Xi Jinping, l’empereur rouge

xi

Par Brice Pedroletti, Pékin, correspondant - Le Monde

Xi Jinping a rendez-vous avec l’Histoire. Au cours du XIXe congrès du Parti communiste chinois (PCC), qui s’est ouvert mercredi 18 octobre à Pékin, le numéro un chinois devrait être non seulement reconduit pour un second mandat de cinq ans, mais il ­devrait aussi rejoindre des dirigeants illustres comme Mao Zedong (au pouvoir de 1949 à 1976), le fondateur du régime communiste, et Deng Xiaoping (1978-1992), le père des ­réformes.

L’un des enjeux du congrès est en effet l’inscription dans la charte du PCC de son nom au côté de la théorie ou du maître-concept qui lui sera associé.

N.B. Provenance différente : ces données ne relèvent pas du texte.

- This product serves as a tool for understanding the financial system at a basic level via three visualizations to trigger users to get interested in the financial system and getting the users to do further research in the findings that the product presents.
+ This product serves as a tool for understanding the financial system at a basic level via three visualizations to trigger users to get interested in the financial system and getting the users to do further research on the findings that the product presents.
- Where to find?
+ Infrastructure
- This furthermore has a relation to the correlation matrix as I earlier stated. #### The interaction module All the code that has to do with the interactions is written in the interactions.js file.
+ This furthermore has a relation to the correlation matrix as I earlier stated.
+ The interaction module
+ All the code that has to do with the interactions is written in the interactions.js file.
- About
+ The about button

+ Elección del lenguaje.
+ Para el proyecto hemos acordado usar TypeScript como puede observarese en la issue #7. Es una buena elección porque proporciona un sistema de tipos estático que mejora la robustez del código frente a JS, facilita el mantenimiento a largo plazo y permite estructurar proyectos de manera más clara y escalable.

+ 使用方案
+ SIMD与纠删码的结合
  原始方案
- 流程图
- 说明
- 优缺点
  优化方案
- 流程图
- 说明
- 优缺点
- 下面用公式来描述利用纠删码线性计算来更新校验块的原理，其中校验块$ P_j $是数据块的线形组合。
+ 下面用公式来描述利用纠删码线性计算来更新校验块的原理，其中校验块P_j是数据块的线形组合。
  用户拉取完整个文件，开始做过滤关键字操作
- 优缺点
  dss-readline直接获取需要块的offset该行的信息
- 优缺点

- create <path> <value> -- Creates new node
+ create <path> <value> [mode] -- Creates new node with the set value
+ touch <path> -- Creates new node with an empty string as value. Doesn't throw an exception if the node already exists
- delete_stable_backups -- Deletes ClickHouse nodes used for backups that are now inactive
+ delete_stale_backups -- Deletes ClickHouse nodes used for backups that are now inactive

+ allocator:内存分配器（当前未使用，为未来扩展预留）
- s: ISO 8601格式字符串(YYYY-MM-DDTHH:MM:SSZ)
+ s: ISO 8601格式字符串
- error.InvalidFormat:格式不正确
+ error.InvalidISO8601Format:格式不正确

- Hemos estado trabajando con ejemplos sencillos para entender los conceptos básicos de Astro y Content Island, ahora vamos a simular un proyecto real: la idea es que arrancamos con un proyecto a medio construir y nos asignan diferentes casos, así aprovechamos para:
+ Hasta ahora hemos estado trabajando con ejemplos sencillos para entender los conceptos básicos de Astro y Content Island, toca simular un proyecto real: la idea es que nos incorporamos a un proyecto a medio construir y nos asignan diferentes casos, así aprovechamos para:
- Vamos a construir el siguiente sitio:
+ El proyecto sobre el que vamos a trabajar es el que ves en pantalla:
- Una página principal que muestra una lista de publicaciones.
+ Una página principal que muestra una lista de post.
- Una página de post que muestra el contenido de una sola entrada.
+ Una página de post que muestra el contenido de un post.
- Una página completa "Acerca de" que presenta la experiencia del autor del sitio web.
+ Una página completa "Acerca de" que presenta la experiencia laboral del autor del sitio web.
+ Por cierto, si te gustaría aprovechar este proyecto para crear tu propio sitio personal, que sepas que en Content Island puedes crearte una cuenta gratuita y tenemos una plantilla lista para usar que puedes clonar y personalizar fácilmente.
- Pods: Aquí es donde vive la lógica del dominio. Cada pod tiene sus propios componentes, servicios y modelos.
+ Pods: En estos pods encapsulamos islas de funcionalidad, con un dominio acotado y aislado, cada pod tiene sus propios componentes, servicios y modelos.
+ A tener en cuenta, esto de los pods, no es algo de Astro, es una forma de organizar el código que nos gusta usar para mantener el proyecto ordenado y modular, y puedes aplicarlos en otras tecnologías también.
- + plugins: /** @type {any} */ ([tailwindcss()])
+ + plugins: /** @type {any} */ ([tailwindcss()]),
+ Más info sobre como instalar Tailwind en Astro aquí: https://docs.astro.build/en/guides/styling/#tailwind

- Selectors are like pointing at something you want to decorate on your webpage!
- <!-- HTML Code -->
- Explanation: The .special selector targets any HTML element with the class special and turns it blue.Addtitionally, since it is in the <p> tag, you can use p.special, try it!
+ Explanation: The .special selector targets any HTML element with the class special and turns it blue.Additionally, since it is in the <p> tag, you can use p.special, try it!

Jusqu’alors, seuls Mao (avec la « pensée Mao Zedong ») et Deng (avec la « théorie Deng Xiaoping ») avaient eu cet honneur, mais pas de leur vivant.

A 64 ans, Xi Jinping pourrait connaître cette consécration alors qu’il est encore au pouvoir : c’est un moment important pour ce dirigeant à la fois nationaliste et conservateur, qui a refaçonné le parti-Etat qui dirige la Chine et soumis la société à son idée autoritaire de la gouvernance. Tout cela au nom de la suprématie du PCC et d’un pays puissant et conquérant.

Il conjugue fermeté vis-à-vis des puissances étrangères, quitte à provoquer des tensions en mer de Chine, et fermeture sur le plan intérieur, ­réprimant dissidents et avocats. « Les étrangers demandent souvent si Xi suit la voie de Mao ou celle de Deng. C’est une méprise, il est l’élève à la fois de Mao et de Deng », explique l’intellectuel néomaoïste Sima Nan, un partisan inconditionnel.

Aux côtés de Poutine et d’Erdogan

Mao et Deng en un seul homme pour une Chine conquérante. Sur la scène mondiale, M. Xi a pris sa place aux côtés d’un Poutine et d’un Erdogan, car la Chine considère qu’elle offre une alternative à la démocratie occidentale par son système d’élections, de représentation populaire et de méritocratie.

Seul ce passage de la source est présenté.